━━ Recorded data
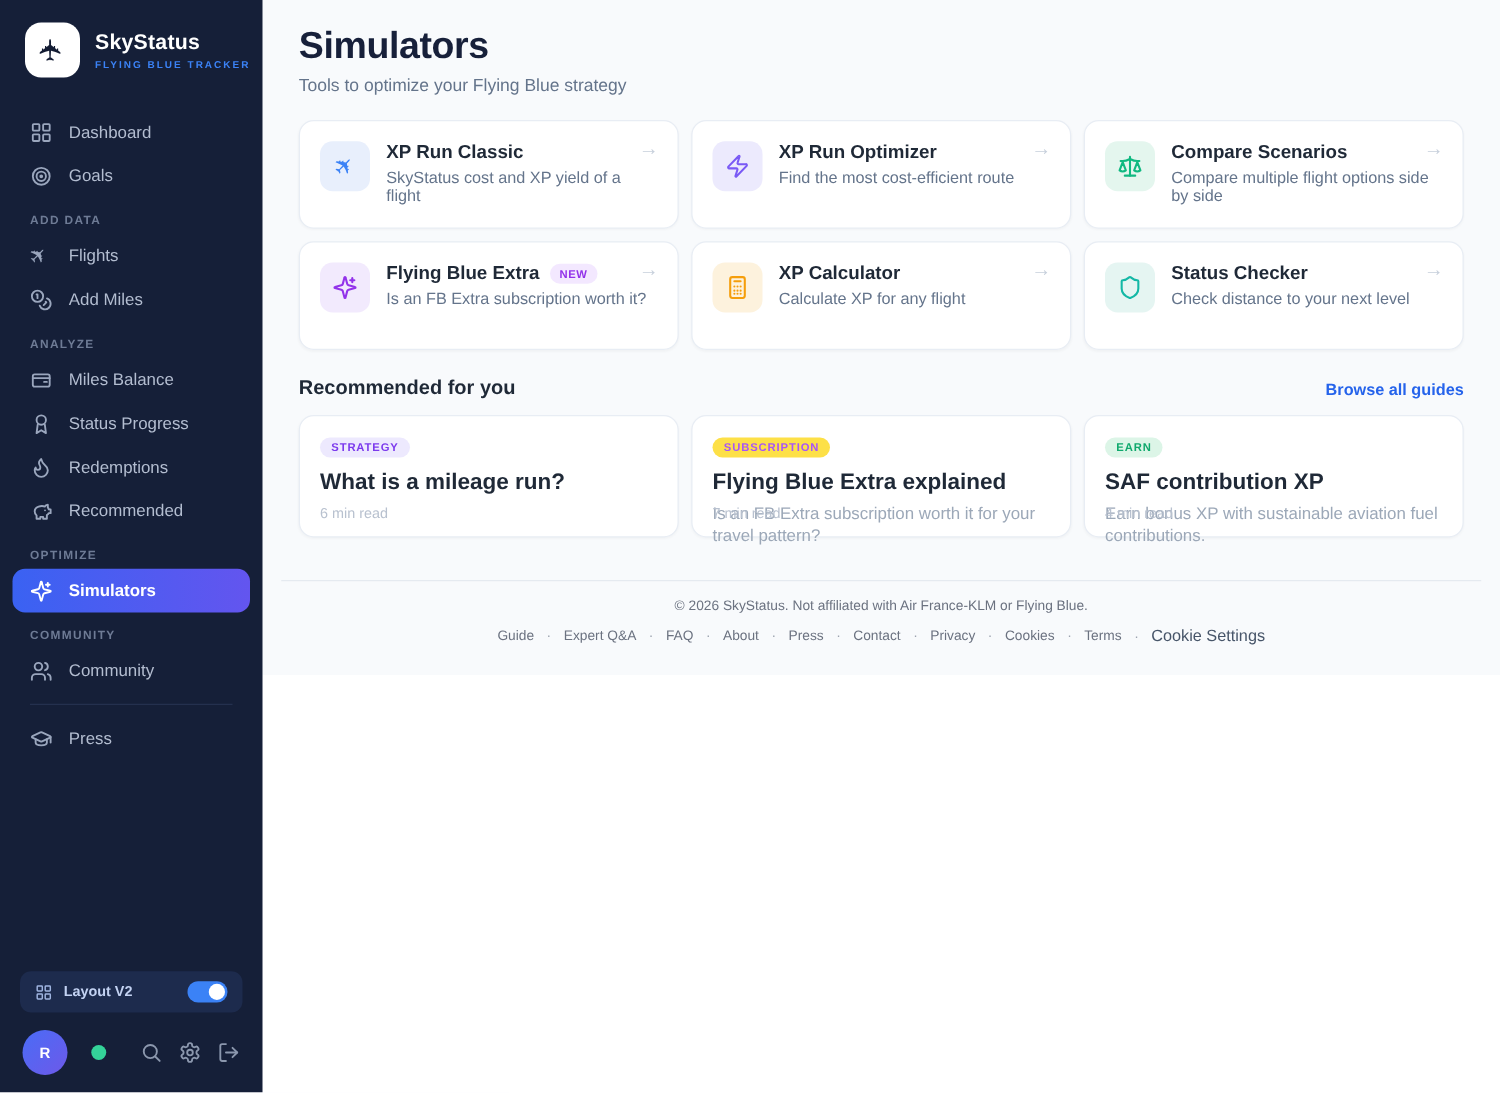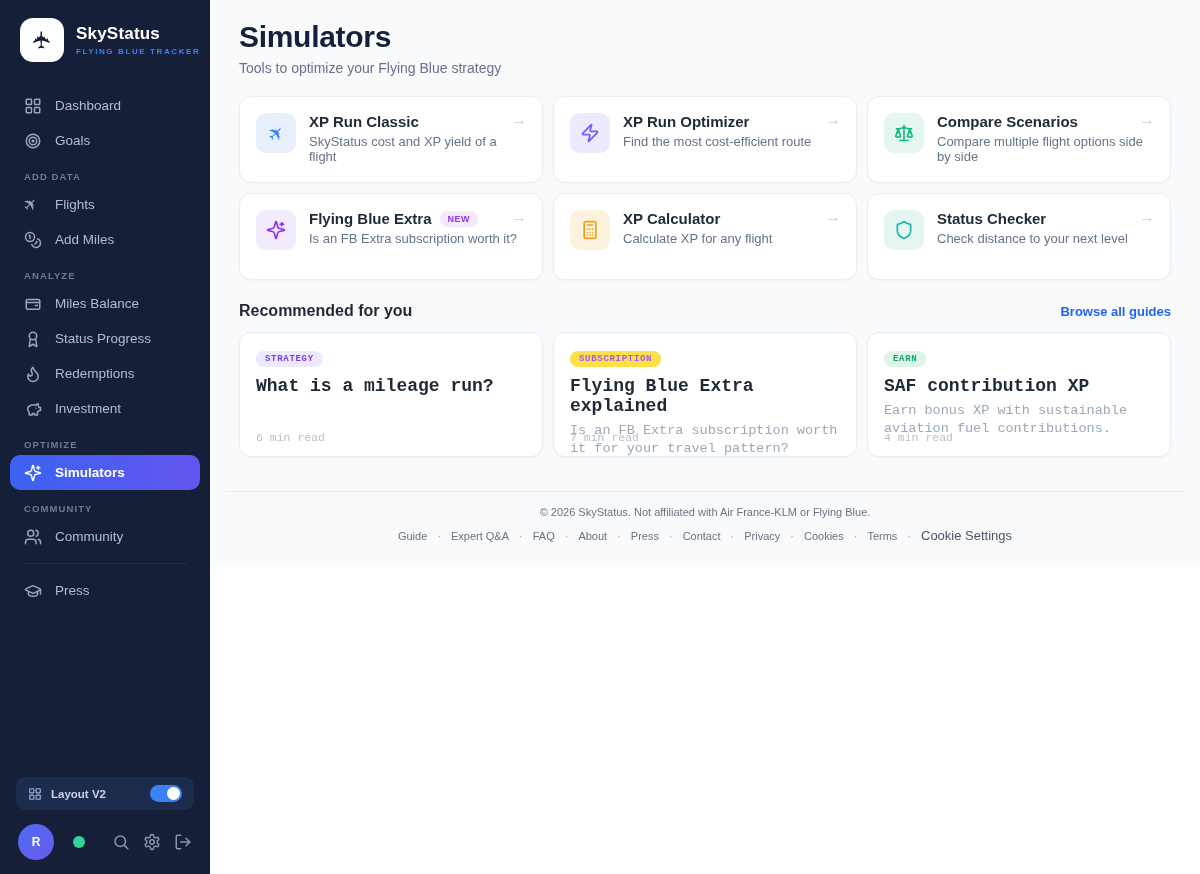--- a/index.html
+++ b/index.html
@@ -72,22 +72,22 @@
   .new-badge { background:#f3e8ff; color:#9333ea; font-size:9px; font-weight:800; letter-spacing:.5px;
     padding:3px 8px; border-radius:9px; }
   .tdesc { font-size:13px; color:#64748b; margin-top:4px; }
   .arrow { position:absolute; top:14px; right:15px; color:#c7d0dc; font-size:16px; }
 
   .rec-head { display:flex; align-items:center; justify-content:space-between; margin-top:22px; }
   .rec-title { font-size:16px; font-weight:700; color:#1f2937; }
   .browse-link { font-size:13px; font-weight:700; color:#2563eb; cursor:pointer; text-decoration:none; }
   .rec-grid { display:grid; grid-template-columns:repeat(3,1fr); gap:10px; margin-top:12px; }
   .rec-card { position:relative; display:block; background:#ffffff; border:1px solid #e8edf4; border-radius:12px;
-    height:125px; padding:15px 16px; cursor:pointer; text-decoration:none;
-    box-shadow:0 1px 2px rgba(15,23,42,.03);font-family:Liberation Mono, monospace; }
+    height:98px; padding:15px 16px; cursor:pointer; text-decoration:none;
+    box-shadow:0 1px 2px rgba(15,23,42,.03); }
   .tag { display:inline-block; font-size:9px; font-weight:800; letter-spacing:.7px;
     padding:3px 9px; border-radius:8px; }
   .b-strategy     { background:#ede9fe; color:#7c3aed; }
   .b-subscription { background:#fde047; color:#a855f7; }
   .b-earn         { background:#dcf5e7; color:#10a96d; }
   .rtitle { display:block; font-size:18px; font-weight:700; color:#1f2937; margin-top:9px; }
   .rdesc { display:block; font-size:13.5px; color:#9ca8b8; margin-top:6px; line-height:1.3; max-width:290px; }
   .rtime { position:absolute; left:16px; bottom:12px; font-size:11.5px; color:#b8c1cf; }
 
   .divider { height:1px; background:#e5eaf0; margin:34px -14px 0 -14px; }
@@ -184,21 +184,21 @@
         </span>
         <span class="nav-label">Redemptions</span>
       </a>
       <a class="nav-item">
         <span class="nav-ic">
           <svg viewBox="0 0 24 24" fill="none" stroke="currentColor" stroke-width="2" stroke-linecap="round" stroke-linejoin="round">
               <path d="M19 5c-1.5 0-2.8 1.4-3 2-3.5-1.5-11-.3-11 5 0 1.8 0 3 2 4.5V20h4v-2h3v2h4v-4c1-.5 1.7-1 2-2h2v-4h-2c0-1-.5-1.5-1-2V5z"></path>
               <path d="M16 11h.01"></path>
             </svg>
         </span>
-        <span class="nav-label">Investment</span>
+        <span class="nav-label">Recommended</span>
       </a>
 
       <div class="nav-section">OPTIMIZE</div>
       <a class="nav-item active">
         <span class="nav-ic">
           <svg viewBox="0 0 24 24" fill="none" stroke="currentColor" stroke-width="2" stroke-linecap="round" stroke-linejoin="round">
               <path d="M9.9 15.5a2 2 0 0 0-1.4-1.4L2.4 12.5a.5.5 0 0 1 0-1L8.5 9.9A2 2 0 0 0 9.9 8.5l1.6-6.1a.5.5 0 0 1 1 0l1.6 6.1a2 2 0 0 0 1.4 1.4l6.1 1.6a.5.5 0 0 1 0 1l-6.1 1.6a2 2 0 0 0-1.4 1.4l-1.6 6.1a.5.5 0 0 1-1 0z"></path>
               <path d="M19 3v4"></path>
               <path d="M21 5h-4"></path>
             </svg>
━━━━
__Work required__.
Copy nothing but the lines from the start of the entries through the line with "position:absolute; top:14px; right:15px;". Write them out exactly, without pictures.

__Result of this task__.
--- a/index.html
+++ b/index.html
@@ -72,22 +72,22 @@
   .new-badge { background:#f3e8ff; color:#9333ea; font-size:9px; font-weight:800; letter-spacing:.5px;
     padding:3px 8px; border-radius:9px; }
   .tdesc { font-size:13px; color:#64748b; margin-top:4px; }
   .arrow { position:absolute; top:14px; right:15px; color:#c7d0dc; font-size:16px; }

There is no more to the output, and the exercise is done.